Stoicism and the Modern Worker
Most of us have heard the phrase, “Luck is what happens when preparation meets opportunity.” Maybe instead it was stated as “You can’t win if you don’t play,” or “You have to swing the bat to get a hit.” I have heard the line many times coming from the hearts and minds of leaders I worked with and supported. Essentially, sometimes we get lucky, but we had to put ourselves in that position to get lucky in the first place, so do not take it for granted.
What many of us do not know is that phrase is attributed to the Roman philosopher Seneca, who was born about 2000 years ago. That we continue to utilize his phrase, a key phrase of a Stoic, in some way today should be a reminder that the struggles and wisdoms of old should not be forgotten in a dusty tome upon a shelf. That our ancestors were people just like us, and their trials and tribulations (and jobs) should be experiences we learn from and take comfort in. Life for humanity has changed in so many ways over the last 2000 years. And in some of our lifetimes perhaps no year has changed us more than 2020. However, we can use those trials, those results of the past, to help us plan for, and love, tomorrow. This is where the Stoic philosophy comes in.
We may think of Stoics as stone-faced relics, unemotive, unfeeling, cynical (but not Cynics). This is likely because Stoicism strives for self-control and inner peace. An effort to control our impulses, our reactions, and our expectations -- perhaps our humanity. To achieve happiness through the four virtues (which predate Catholicism). It may surprise you then that these efforts are bound in a love of being alive, of being human, of the fate that is thrown in our face day after day. It is with effort that you get to be your best self, but also be your best for your fellow human. It may also surprise you that Stoicism offers practical ways of dealing with the day-to-day trials of being a human, dealing with humans, and focusing on outcomes.
How can Stoicism help you in your 21st-century life and balance your expectations from work? There are many works on the subject from the philosopher Seneca (Letters from a Stoic) to the Roman emperor Marcus Aurelius (Meditations), to more modern thinkers like Ryan Holiday, whose work inspired me to write this. As you read through these, and the examples provided, know that these topics and exercises have been the basis for people throughout history. Emperors and slaves, presidents and entertainers, coaches and laborers, all humans seeking to attribute feelings of contentment and worth one day after another.
1. Wake Up Early
“Meditations” by Marcus Aurelius is the collection of his daily journaling. He never intended for these to be published, so the thoughts and wisdom contained within are truly unfiltered thoughts from the most powerful man in the world at that time. And what did even the most powerful man in the world struggle with? Getting out of bed when the sun rose. Yet his mindfulness on this topic proved to give worth to the action itself. He said, paraphrasing, that he was not made for being coddled in the warmth of bed and blanket. That he cannot be who he was made to be, and meant to be, without rising to meet the day and putting himself to work.

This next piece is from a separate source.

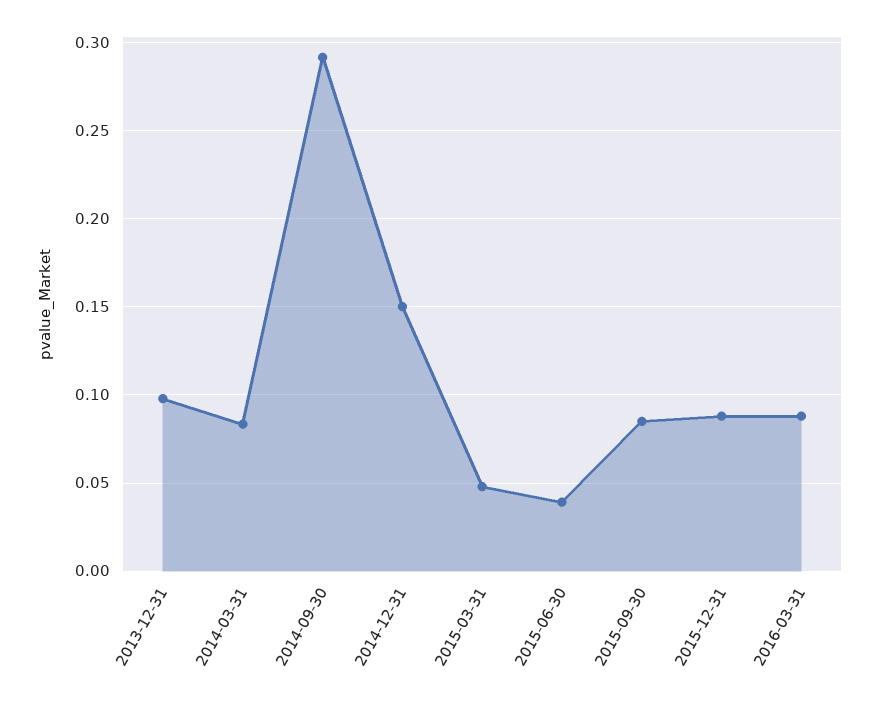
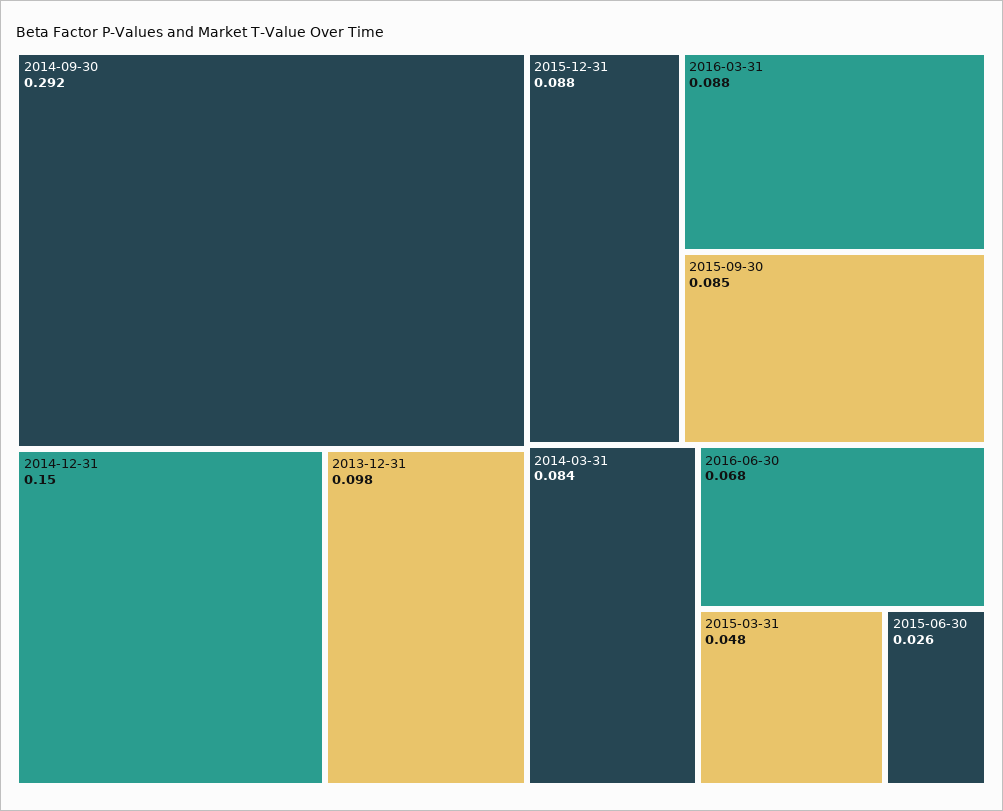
2015-06-30: 0.04 -> 0.026
2016-06-30: none -> 0.068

Rising early is key to make the most out of the waking hours that you have as a human. This is not meant to be ever “productive” in a sea of tasks from the moment you stir in bed to the moment you tuck yourself in. It is important to note what the morning has to offer. Step out of your home before the sun rises and you are greeted with silence. Stillness. You are not greeted with the dings of a new email or a text message but with the thoughts of yourself, your being, and the slow waking of life and the world around you. If you missed it, you are starting with your thoughts. Your goals. You are not waking up and checking emails that came in overnight from the other side of the globe, where tensions have built while you slept. You are not turning on the news to check in on the daily calamities the world has offered up. You are not unlocking your phone and Doomscrolling to your anxious mind’s content (which will never be satiated by enough bad news).

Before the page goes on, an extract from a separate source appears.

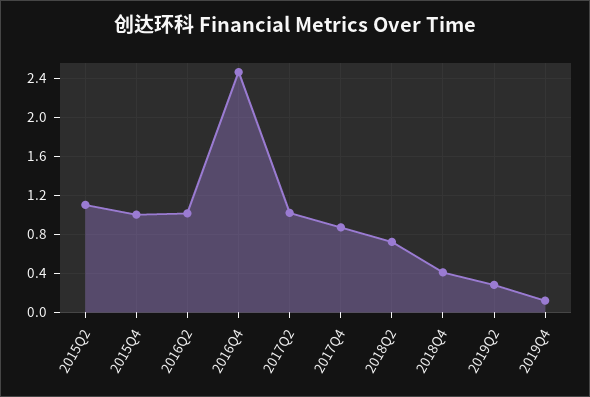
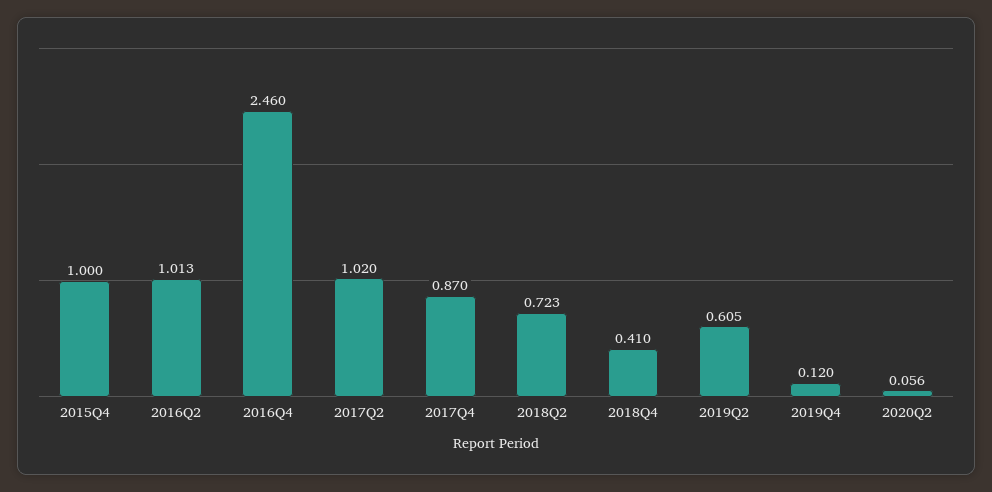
2015Q2: 1.1 -> none
2019Q2: 0.3 -> 0.605
2020Q2: none -> 0.056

You are starting the day on your terms and taking comfort in a new dawn. The sunrise represents a beginning, a new chapter. Take to creating a morning journal to dump your thoughts into. Some will find mindfulness in random rambling, but as a part of the Stoic philosophy, taking the time to write your goals for the day with intent and purpose creates a basis and foundation for you to check in with. Do it for that day, that sunrise, that new beginning you have been offered that you always wished you had.
2. Manage Expectations
Traditional stereotyping thinks of Stoics as pessimists. However, the important distinction is that they were realists. A realist is not just a pessimist who used to be an optimist. Again, we are striving to manage expectations. And the expectation from the Stoic philosophy is that you are pleased when something bad did not happen. Not because of chance, but because of preparing for the realities that life can and will throw at you. You have prepared for the worst, thus have expected it. When it has not come to pass as most of our worst expectations do not, then you are pleased with the outcome. You are far less pleased, and far quicker to anger or judge or feel the crushing weight of defeat when the thing you did not expect did come to pass.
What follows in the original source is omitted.